Scientific classification
- Kingdom: Animalia
- Phylum: Mollusca
- Class: Gastropoda
- Subclass: Vetigastropoda
- Order: Trochida
- Superfamily: Trochoidea
- Family: Trochidae
- Genus: Talopena
- Species: T. incerta
- Binomial name: Talopena incerta (Iredale, 1912)
- Synonyms: Monilea incerta Iredale, 1912 superseded combination

= Talopena incerta =

- Authority: (Iredale, 1912)
- Conservation status: NU
- Synonyms: Monilea incerta Iredale, 1912 superseded combination

Species of gastropod

Talopena incerta is a species of sea snail, a marine gastropod mollusk in the family Trochidae, the top snails.

==Description==
The height of the shell attains 10 mm, its diameter 9 mm.
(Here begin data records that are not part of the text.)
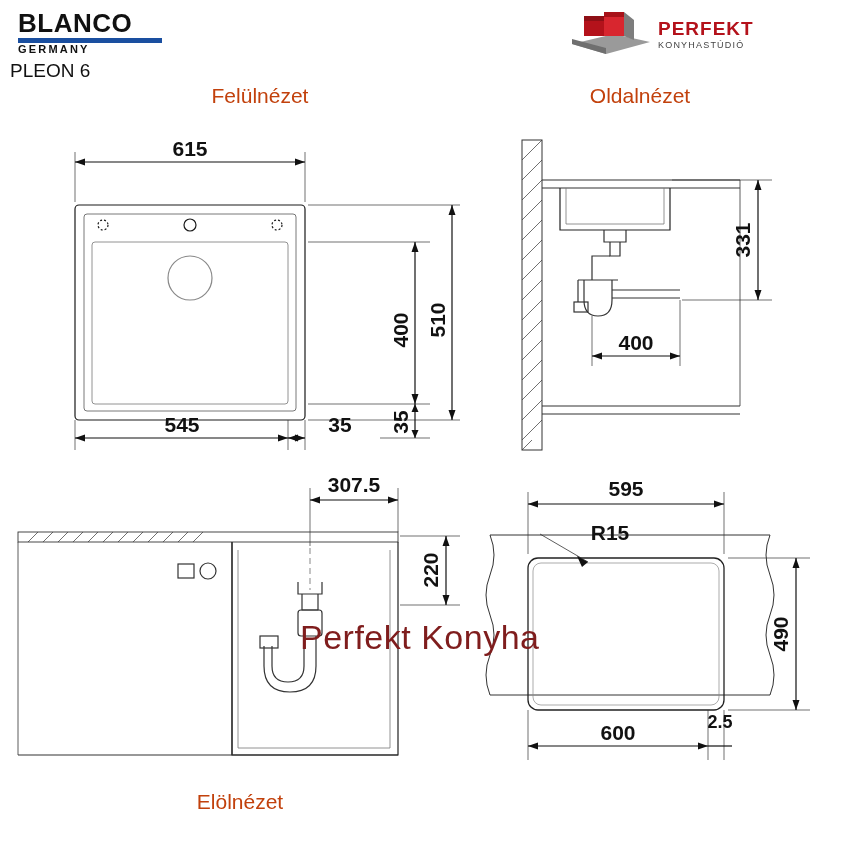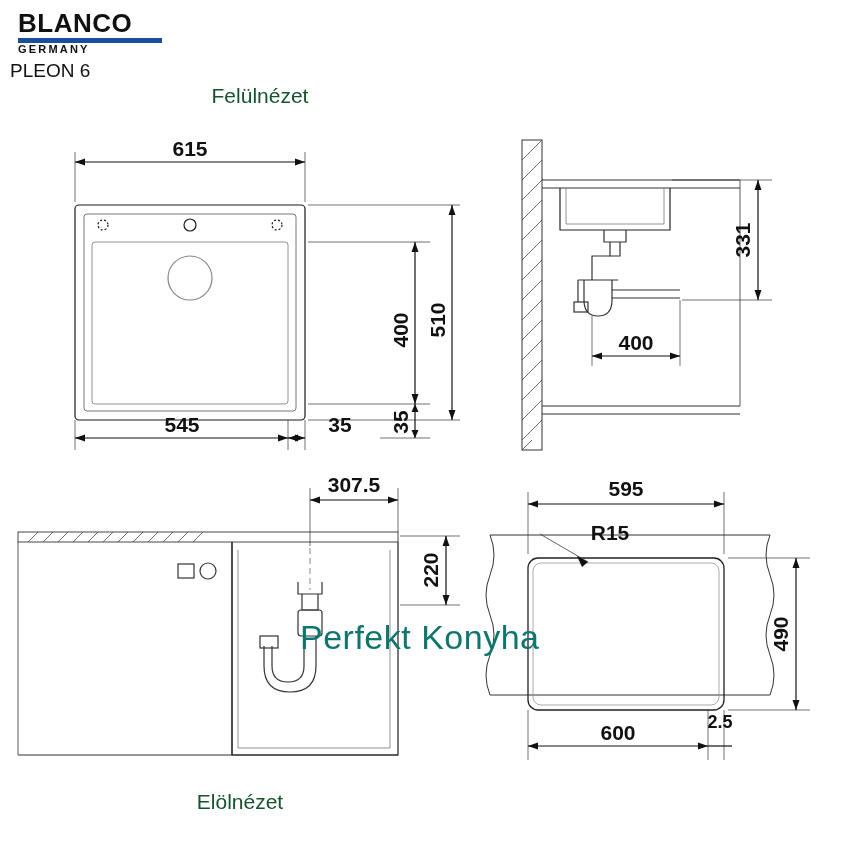--- a/index.html
+++ b/index.html
@@ -123,6 +123,19 @@
 
   <div class="model-title">PLEON 6</div>
 
+  <div class="brand-perfekt">
+    <svg width="230" height="50" viewBox="0 0 230 50">
+      <polygon points="10,36 44,46 88,34 52,26" fill="#9a9a9a"></polygon>
+      <polygon points="10,36 44,46 44,40 10,31" fill="#6f6f6f"></polygon>
+      <rect x="22" y="8" width="20" height="20" fill="#b4121b"></rect>
+      <rect x="42" y="4" width="20" height="24" fill="#d8262f"></rect>
+      <rect x="22" y="8" width="20" height="5" fill="#8e0f16"></rect>
+      <rect x="42" y="4" width="20" height="5" fill="#a81219"></rect>
+      <polygon points="62,4 72,12 72,32 62,28" fill="#7d7d7d"></polygon>
+    </svg>
+    <div class="pf-name">PERFEKT</div>
+    <div class="pf-sub">KONYHASTÚDIÓ</div>
+  </div>
 
   <div class="view-label" style="left:140px; top:84px; width:240px;">Felülnézet</div>
   <div class="view-label" style="left:120px; top:790px; width:240px;">Elölnézet</div>

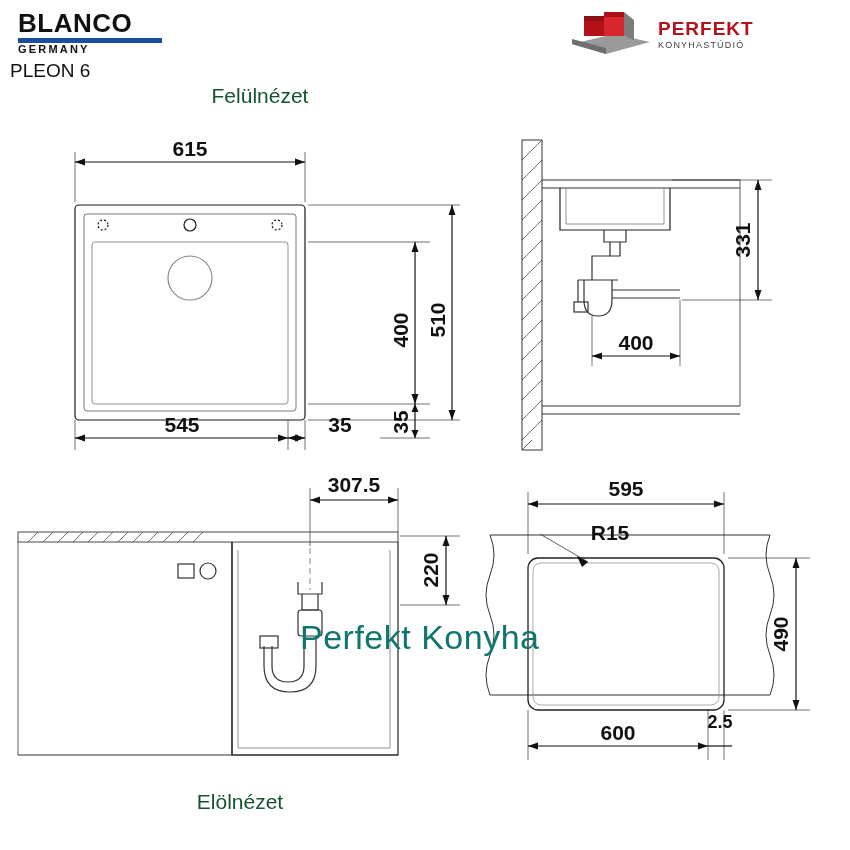--- a/index.html
+++ b/index.html
@@ -81,7 +81,7 @@
   .view-label {
     position: absolute;
     font-size: 21px;
-    color: #14532d;
+    color: #c2410c;
     text-align: center;
   }
 

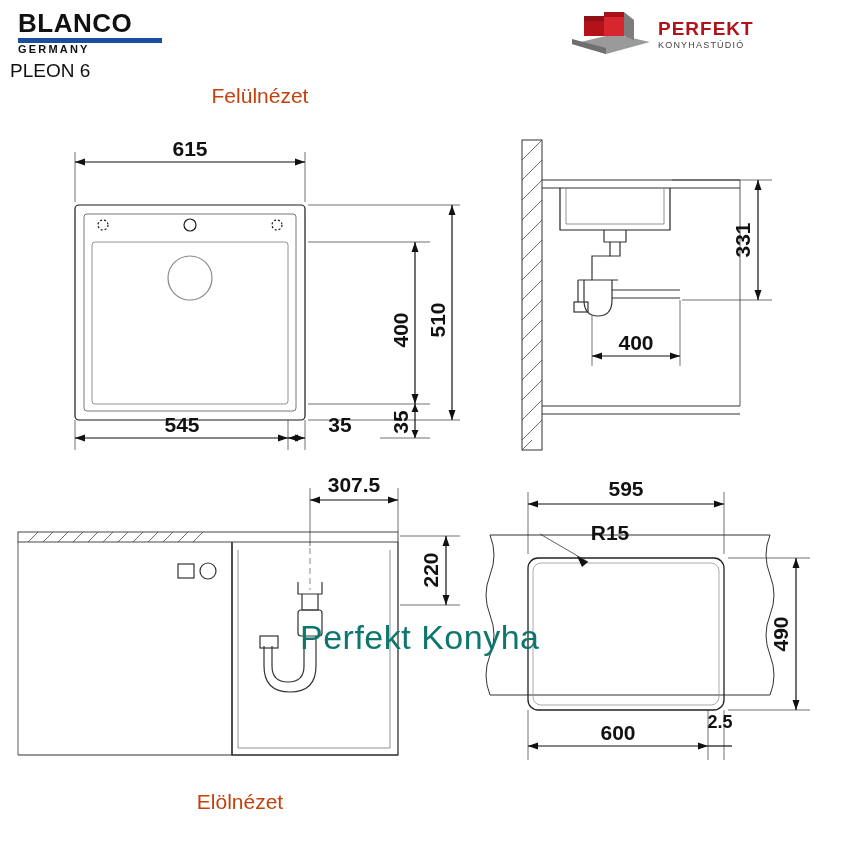--- a/index.html
+++ b/index.html
@@ -138,6 +138,7 @@
   </div>
 
   <div class="view-label" style="left:140px; top:84px; width:240px;">Felülnézet</div>
+  <div class="view-label" style="left:520px; top:84px; width:240px;">Oldalnézet</div>
   <div class="view-label" style="left:120px; top:790px; width:240px;">Elölnézet</div>
 
   <svg style="position:absolute; left:40px; top:130px;" width="440" height="330" viewBox="0 0 440 330">

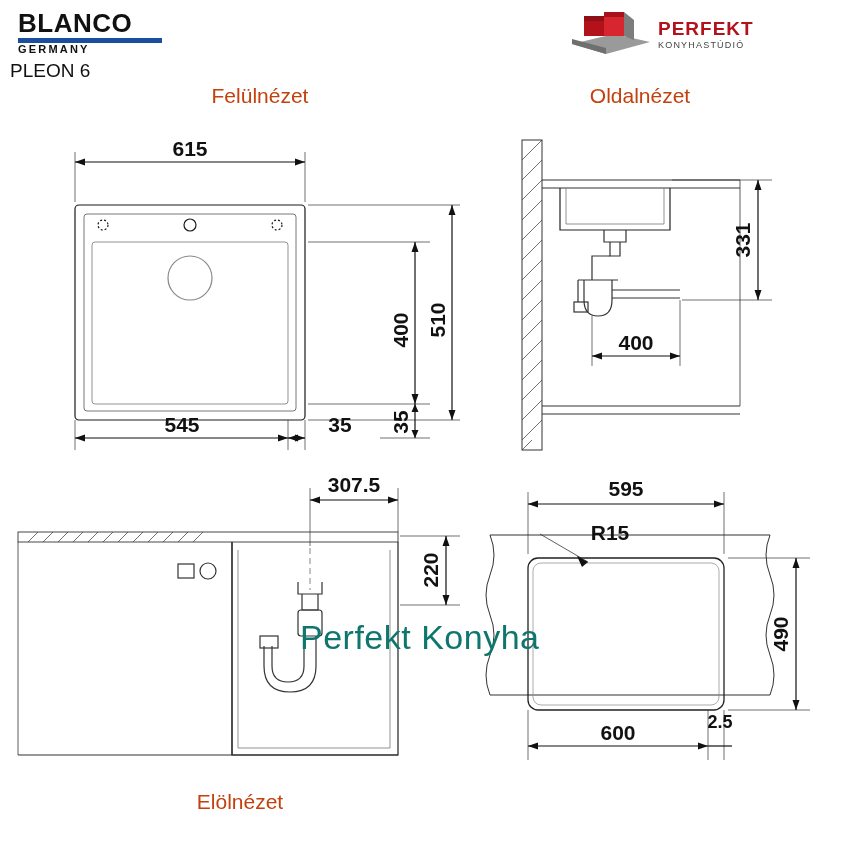--- a/index.html
+++ b/index.html
@@ -91,7 +91,7 @@
     left: 300px;
     top: 618px;
     font-size: 34px;
-    color: #0f766e;
+    color: #7f1d1d;
     letter-spacing: 0.5px;
     pointer-events: none;
   }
The thin, small, umbilicate shell has a turbinate shape. The convex whorls increase gradually. They are slightly flattened below the suture. The body whorl is rounded at the periphery. The colour of the shell is generally blackish-grey, irregularly rayed with white. The shell contains six whorls six. The first one and a half whorl is minute and unsculptured. The sculpture consists of spiral threads increasing in number and strength. The penultimate whorl has three major threads, the last five above the periphery. Between these run from one to three minor threads. The whole shell is overridden by very fine axial striae. The base is sculptured with about twelve even-spaced ridges, similarly overridden. The umbilicus is narrow, bounded by a thickened rib, only developed in the adult; inside white. The aperture is subquadrate. The outer lip is thin. The columella ascends with a faint reflection, and higher again reflected, when a rib enters the umbilicus. It is connected with the outer lip by a slight callus. The operculum is circular, and multispiral. Its nucleus is central, thin and horny.

==Distribution==
This marine species occurs off the Kermadec Islands.